The supplemental form of the amino acid cysteine, N-acetylcysteine (NAC), is especially well known for its liver benefits. In fact, NAC is regularly used in hospitals in the treatment of acetaminophen overdose.
What makes it so effective?
It turns out that N-acetylcysteine is particularly good at replenishing glutathione—the body’s master antioxidant. More glutathione means less oxidative stress, which in turn means less cellular damage.
The compound S-adenosylmethionine (SAMe), which is made up of the amino acid methionine and a molecule of adenosine triphosphate (ATP)—the body’s main energy carrier—is also known to protect the liver by reducing the accumulation of fat and the associated rise in liver enzyme levels and scar tissue formation.
Preventing Chronic Liver Disease
From heart disease and diabetes to strokes and colon cancer, more and more diseases have become pervasive in the more affluent countries of the West. And the one thing they all have in common is that they’re almost entirely preventable.

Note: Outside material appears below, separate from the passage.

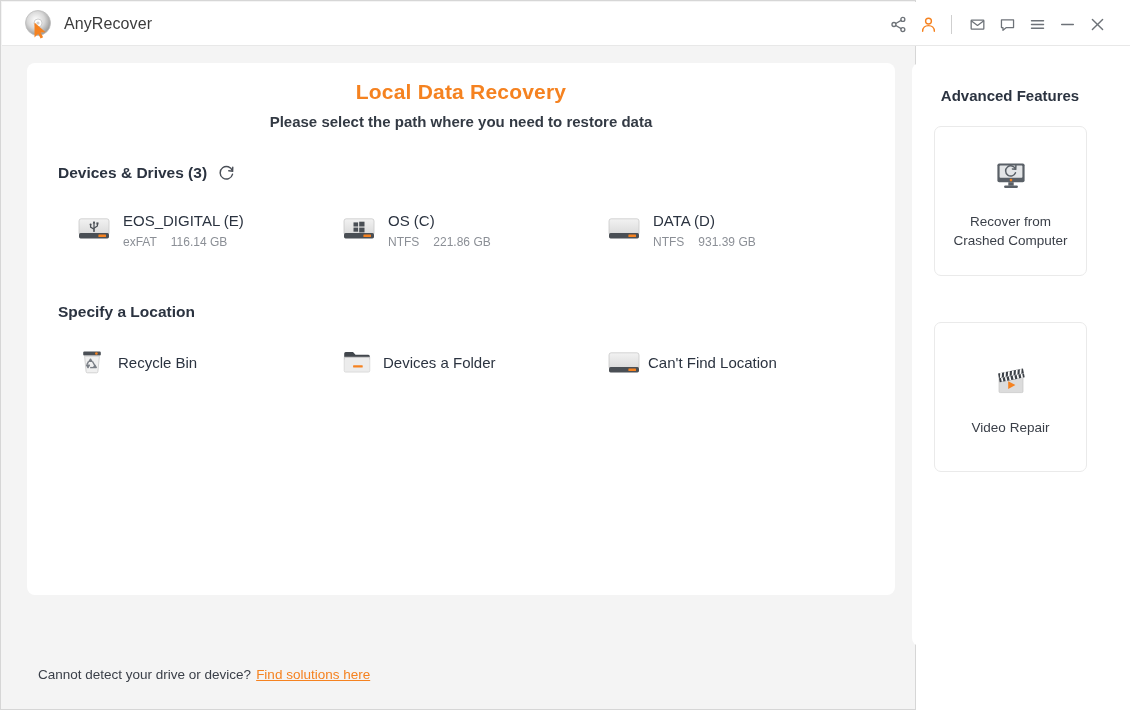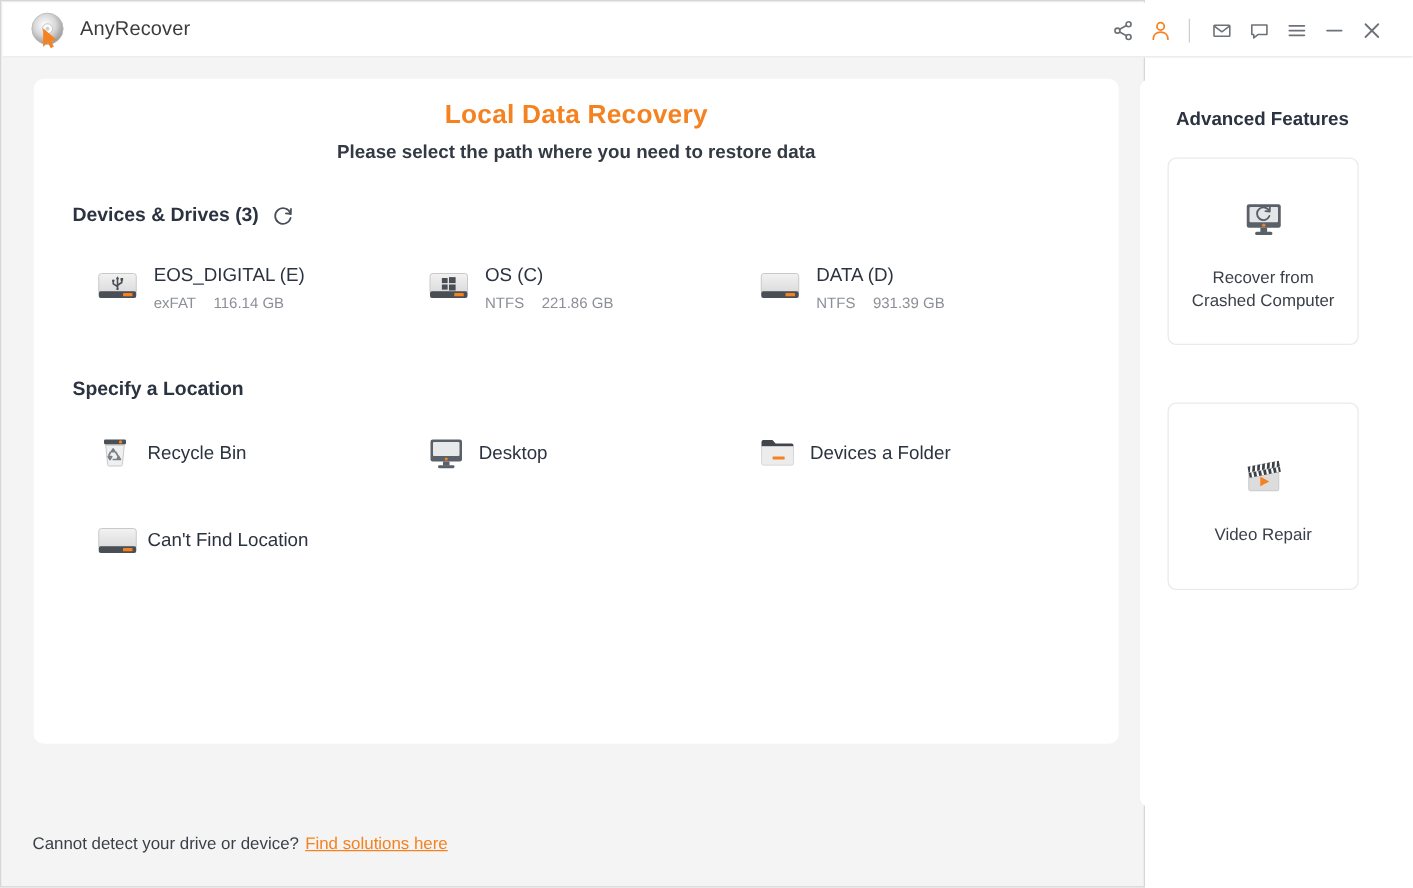"Desktop" div.loc-item { html: <div> <span> <svg> <rect></rect> <rect></rect> <circle></circle> <rect></rect> <rect></rect> </svg> </span> <span>Desktop</span> </div> -> none }
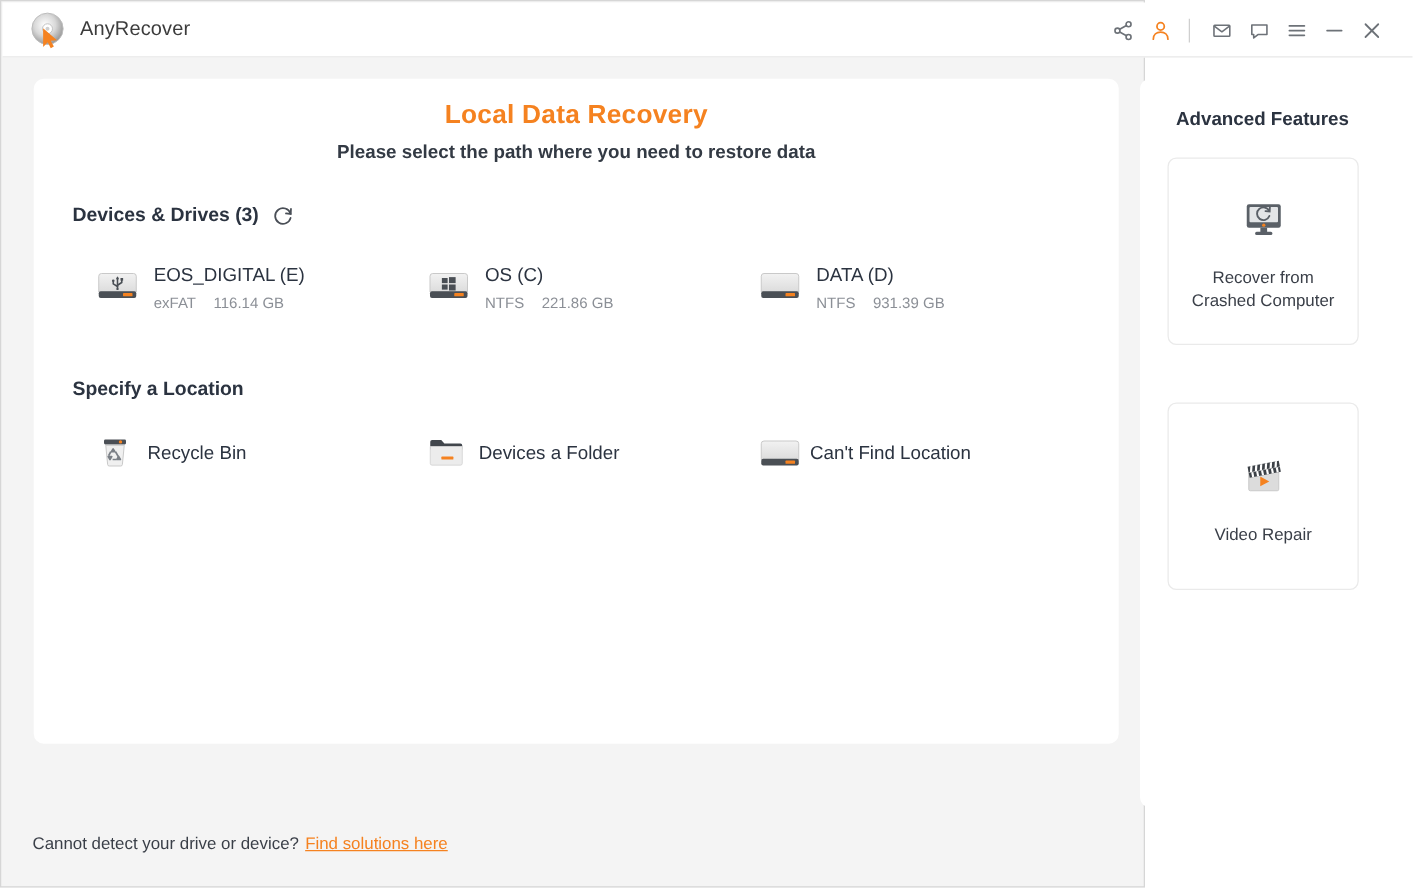"Cannot detect your drive or" .footer { padding-left: 25px -> 37px }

Fatty liver disease is no different.
With simple lifestyle interventions, including healthy diet, exercise, decreased alcohol use, vitamin E, and amino acids, fatty liver disease can be prevented or reversed long before it turns into chronic liver disease.
So if you have any known risk factors and need help planning your next move, don’t hesitate to seek the advice of a qualified health care professional. After all, you only have one liver…treat it well.